憧れだけがそれこそ溺れるほどにあふれてしまって、まったく形にならないのだと。
「いくら描写しても『こんなんじゃないだろ!』なんて思っちゃうんです。バカですよねー」
晴れ渡った空を見上げ、まぶしさかそれとも自嘲にか、目を細める彼女を見ながらカカシはふいに言った。
ならと。
「なら、いきましょうよ」
「はい?」
水平線も磯の香りも海の辛さも泳ぐ魚も足をさすクラゲも。
すべてこれからいって体験すればいい。
「で、でも」遠い、し。
「まぁ確かに遠いですけど、もっと遠くまで取材にいく方を知ってますよ。なんでしたら護衛とか」
「や、」そんな護衛なんて。
「外での経験が豊富な忍なら、いいナビになりますよ?」
「な、ナビ……」
そんないいナビゲートができる経験豊富な忍者など、一介の作家ごときの収入で雇えるものじゃ――――絶句する彼女とは反対に、カカシは普段とは段違いの饒舌ぶりを発揮してゆく。
その程度の任務ならDランクですから、恐らくは下忍が当たるでしょうね。下忍ってのもまぁ、ピンからキリまでいましてね。大丈ー夫、いいのをご紹介しますから。下忍で誰か指名する、なんて珍しいですけど、いないってわけじゃありませんし。そうですね、今年の新人で第七班ってのがあるんですが、これがなかなかお買い得だと思いますよ。メンバーの中にあのうちはがいますし、能力については問題ナシ――――そうして「それに」と最後にこう付け加えたのだった。

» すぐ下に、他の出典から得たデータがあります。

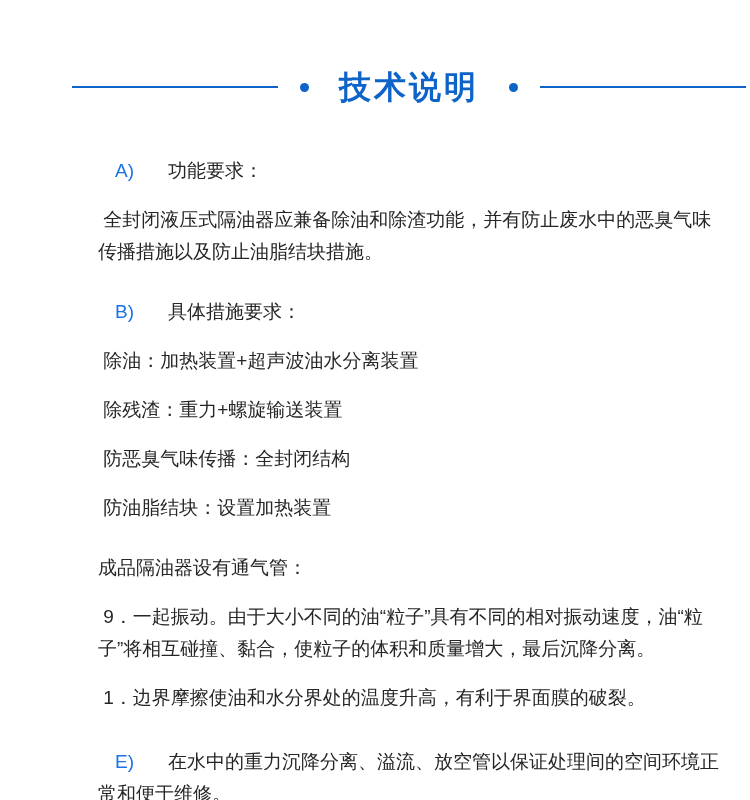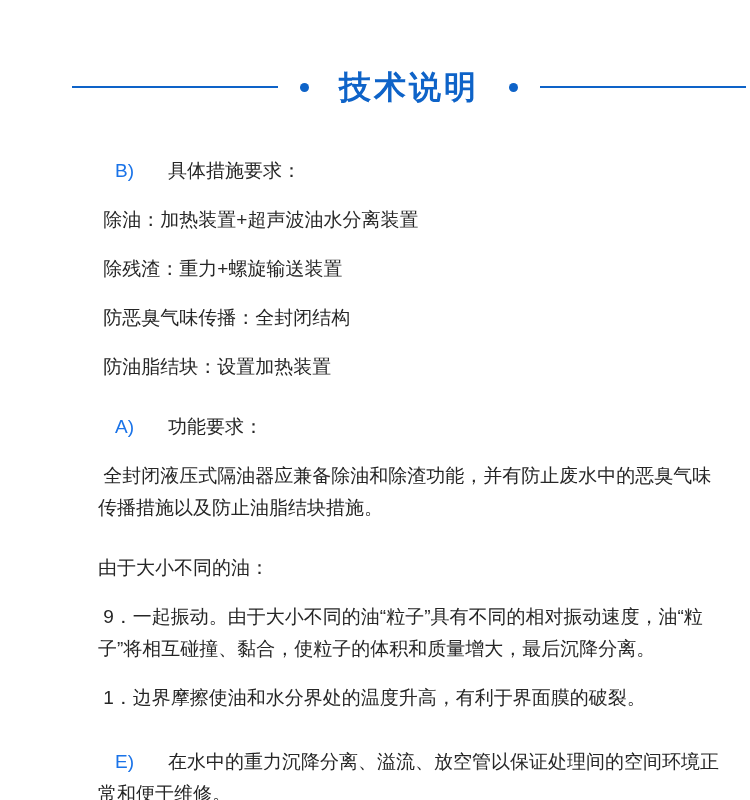"B) 具体措施要求：" section.sec { order: before "A)功能要求：" -> after "A)功能要求：" }
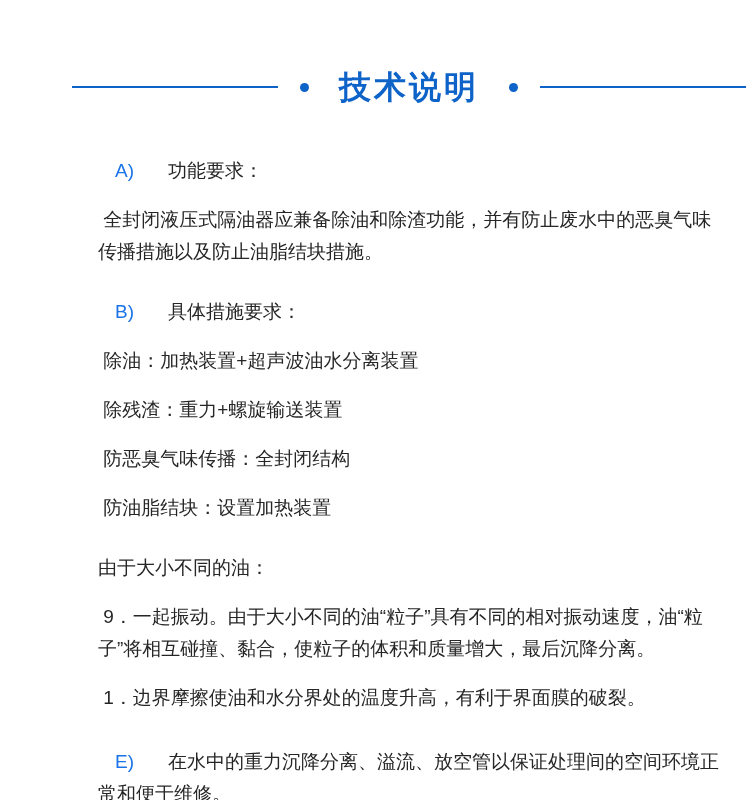"由于大小不同的油：" p.para { text: 由于大小不同的油 -> 成品隔油器设有通气管 }
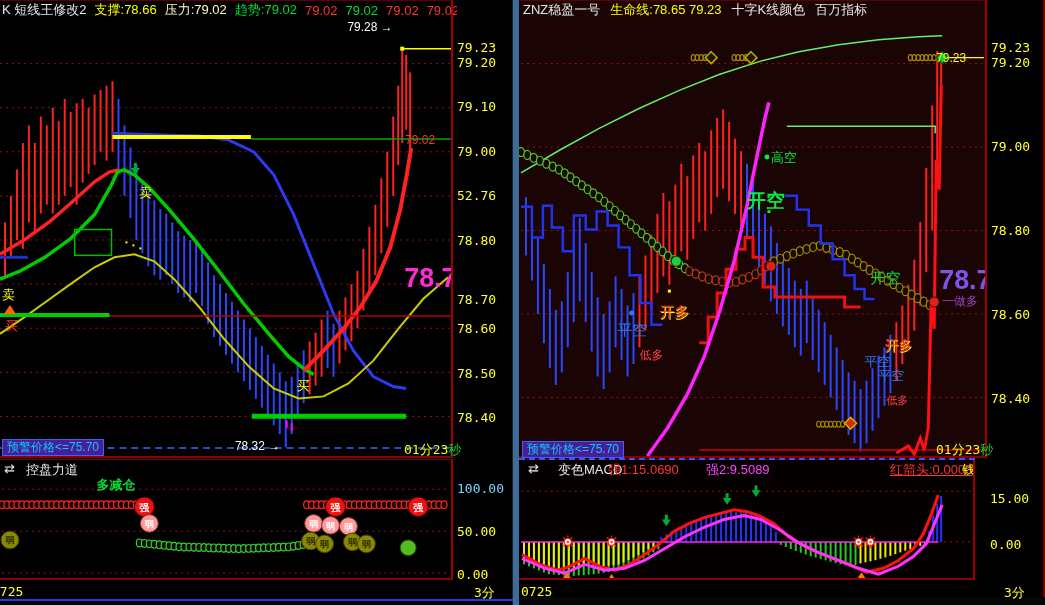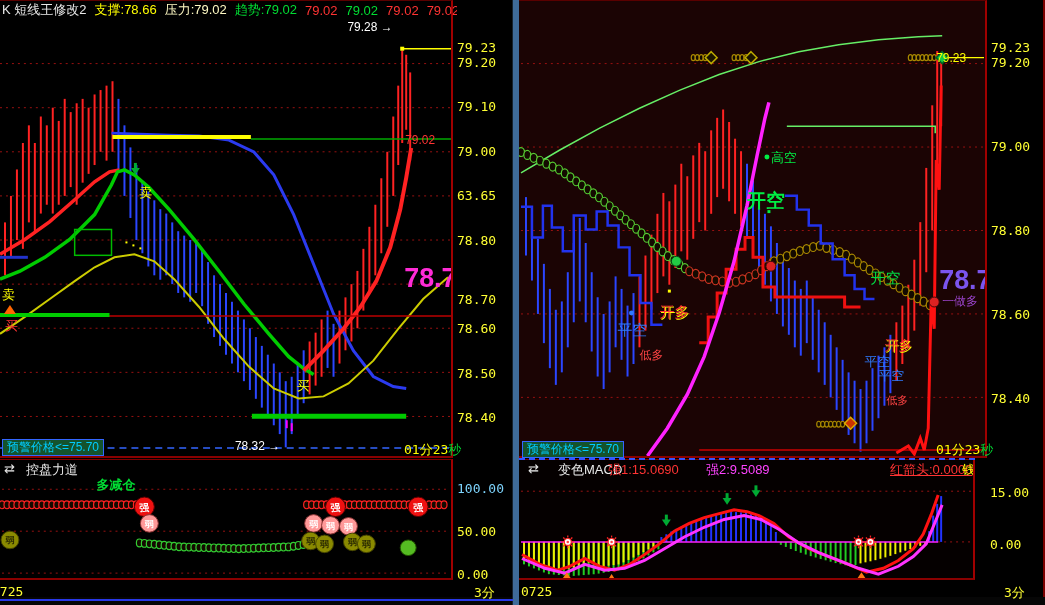"ZNZ稳盈一号" div.hdr { html: none -> <div> <span>ZNZ稳盈一号</span> <span>生命线:78.65 79.23</span> <span>十字K线颜色</span> <span>百万指标</span> </div> }
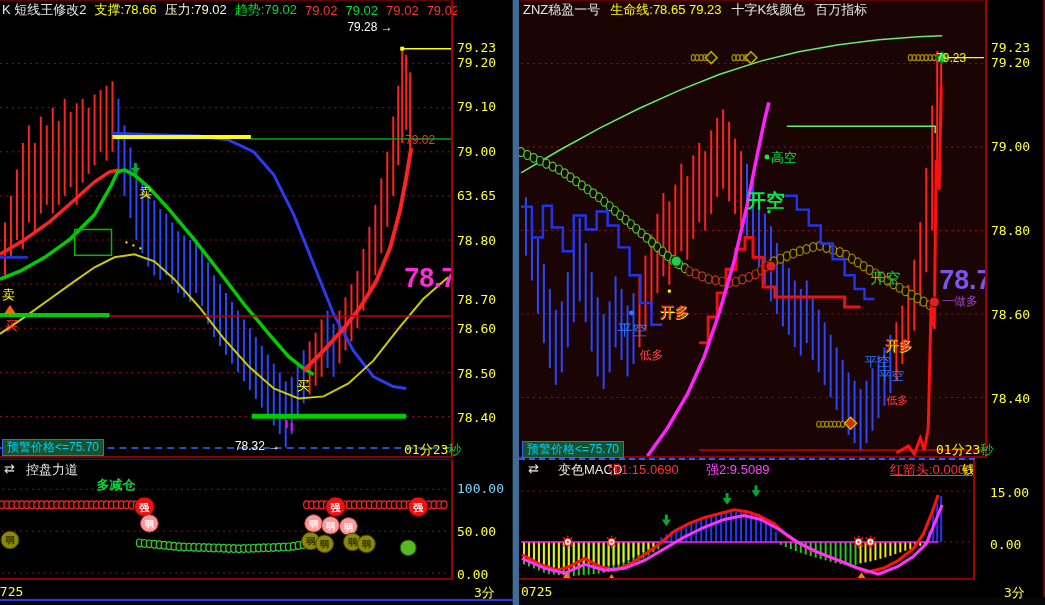"63.65" span.axis-label { text: 63.65 -> 52.76 }
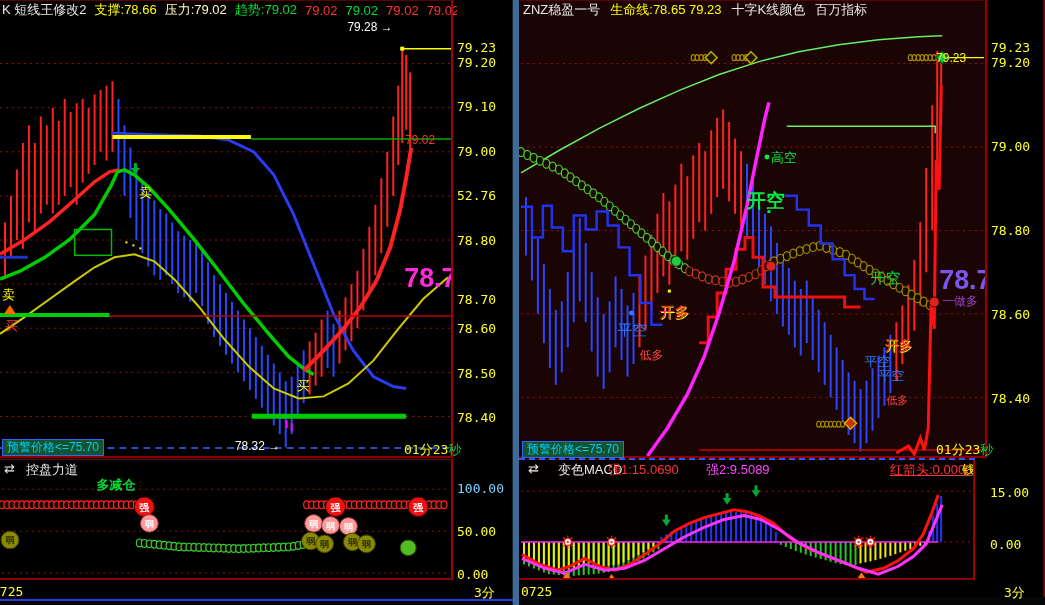"预警价格<=75.70" .badge { background: #14532d -> #4c1d95 }
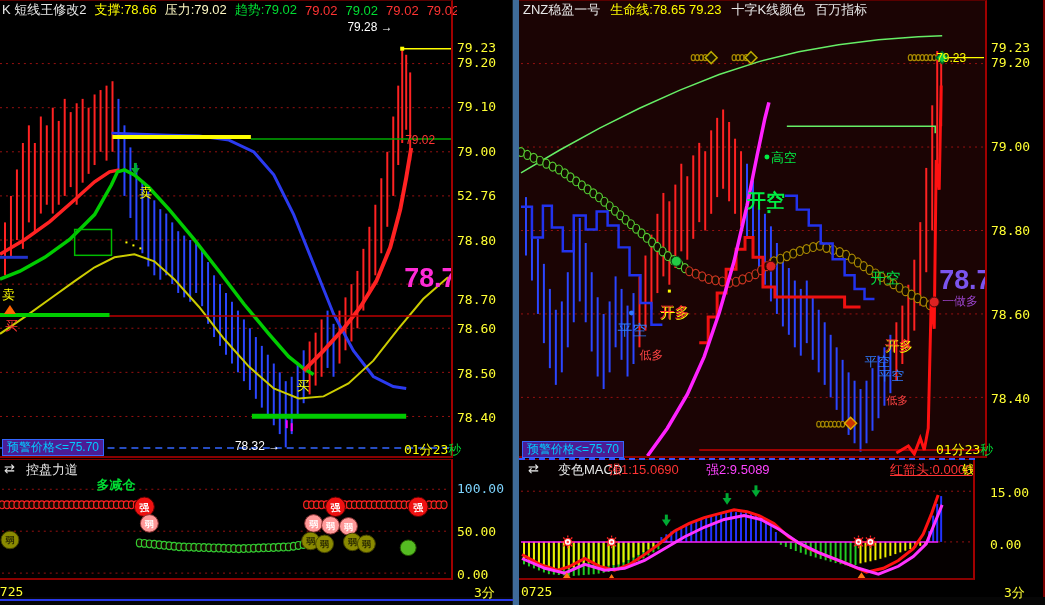"15.00" span.axis-label { top: 26px -> 32px }
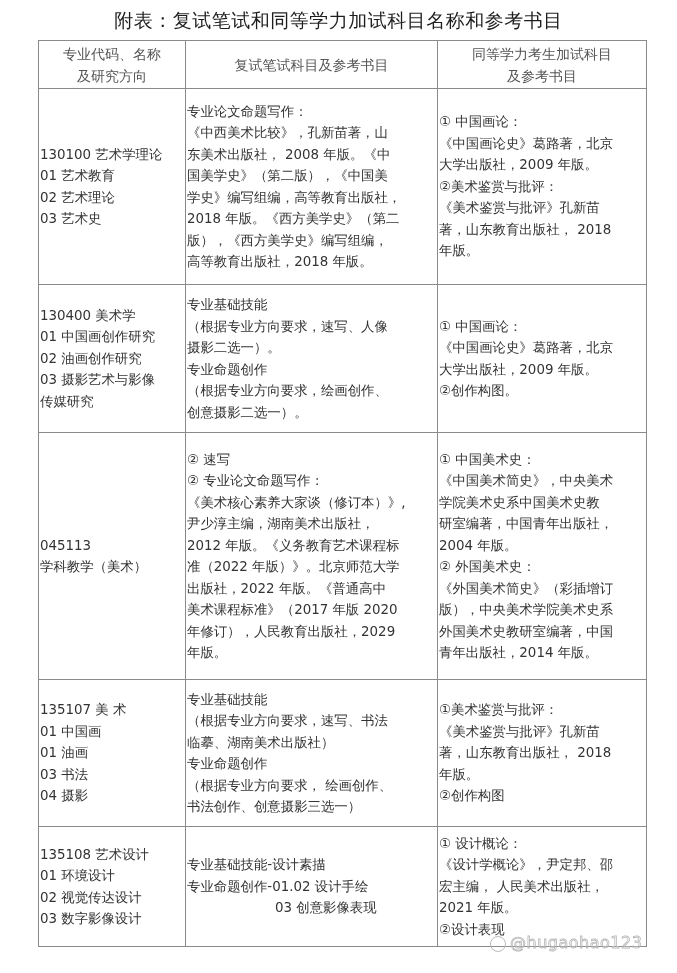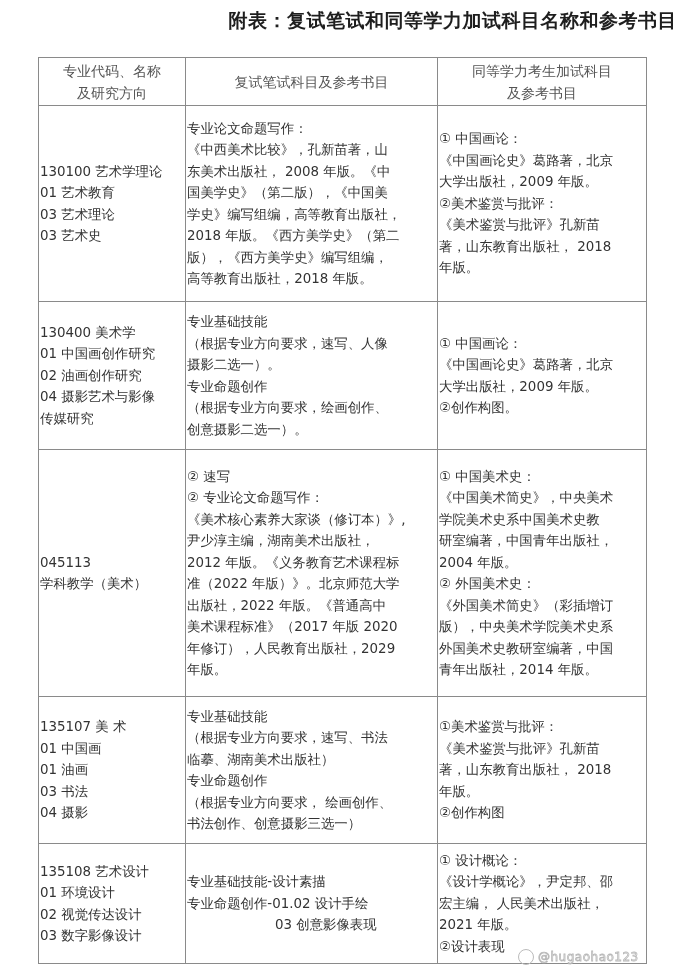"附表：复试笔试和同等学力加试科目名称和参考书目" .title { font-weight: bold -> normal; text-align: right -> center }
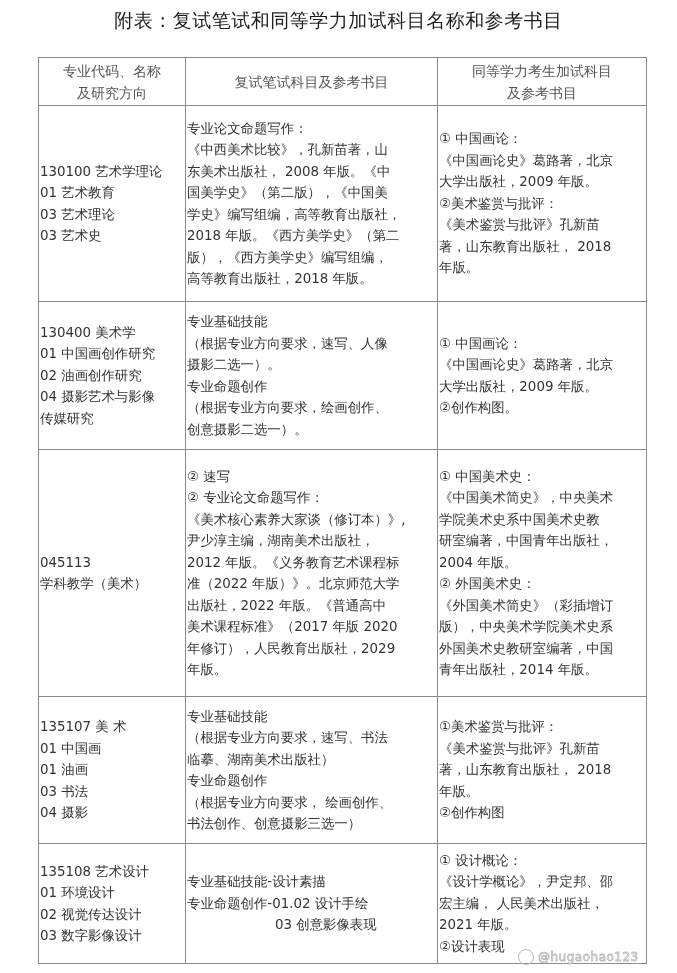"专业代码、名称" table.doc { margin-top: 17px -> none }
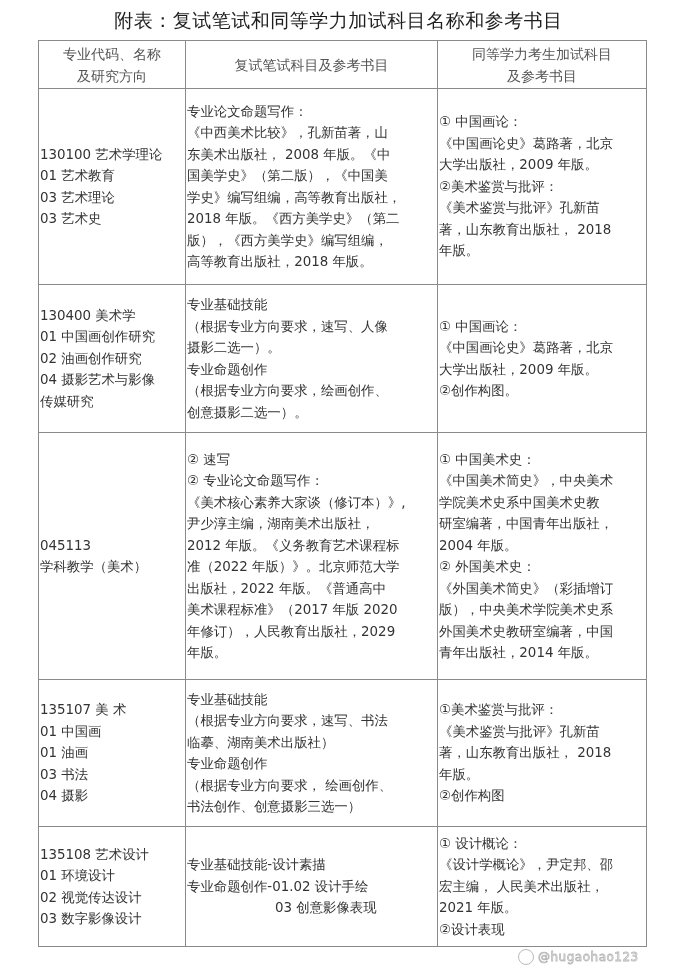"03 艺术理论" span.line { text: 03 -> 02 }
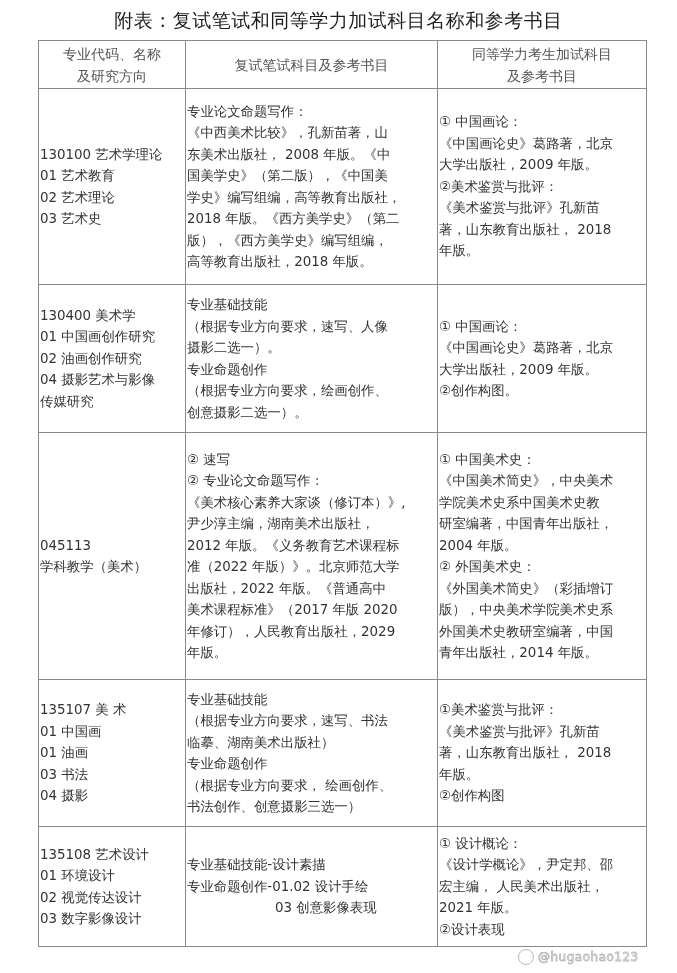"04 摄影艺术与影像" span.line { text: 04 -> 03 }
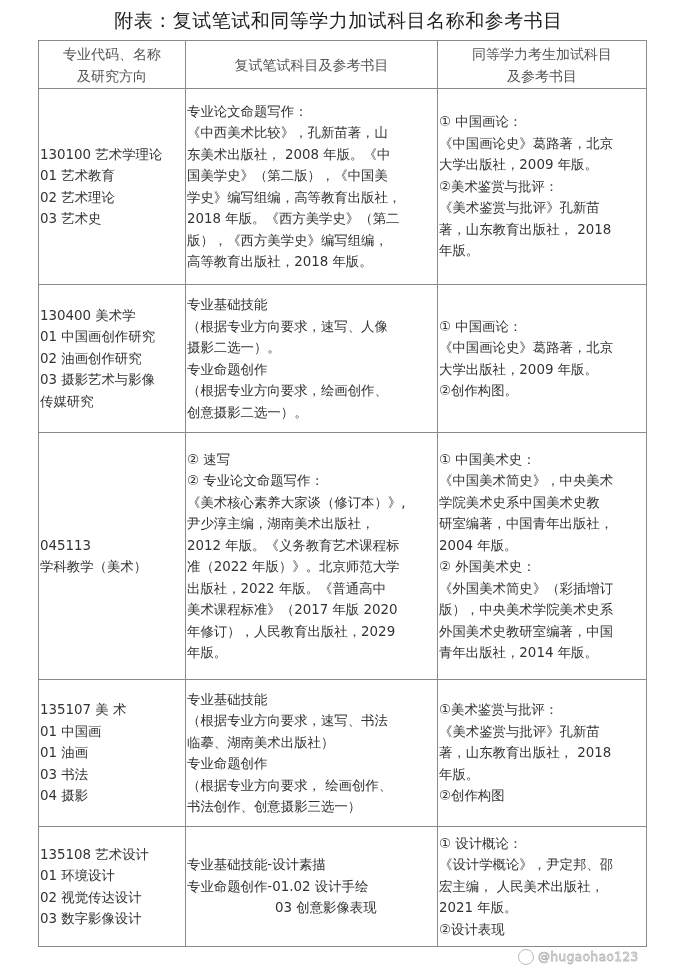"@hugaohao123" .watermark { font-size: 12px -> 16px; left: 518px -> 490px; margin-top: 16px -> none }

あそこについてる上忍師はね、こう呼ばれてるんですよ。
「コピー忍者、ってね」
「!」
驚きと、そして恐らくは喜びに、目を見開いた彼女の瞳がこどものように輝いていく。頬を上気させた彼女の様子に、思わず布の下で顔がゆるんだ。そろそろあいつらにも休みをと思ってたんです。ま! ここはひとつかわいそーな上忍を助けると思って。
「この話、ノってみてはくれませんかね?」
未知への不安と目の前の眩むような甘い誘惑に、彼女が落ちるまであとちょっと。
・・・・・・
当初はヒロイン視点だったんですが、ちょこっといじってカカシ視点に。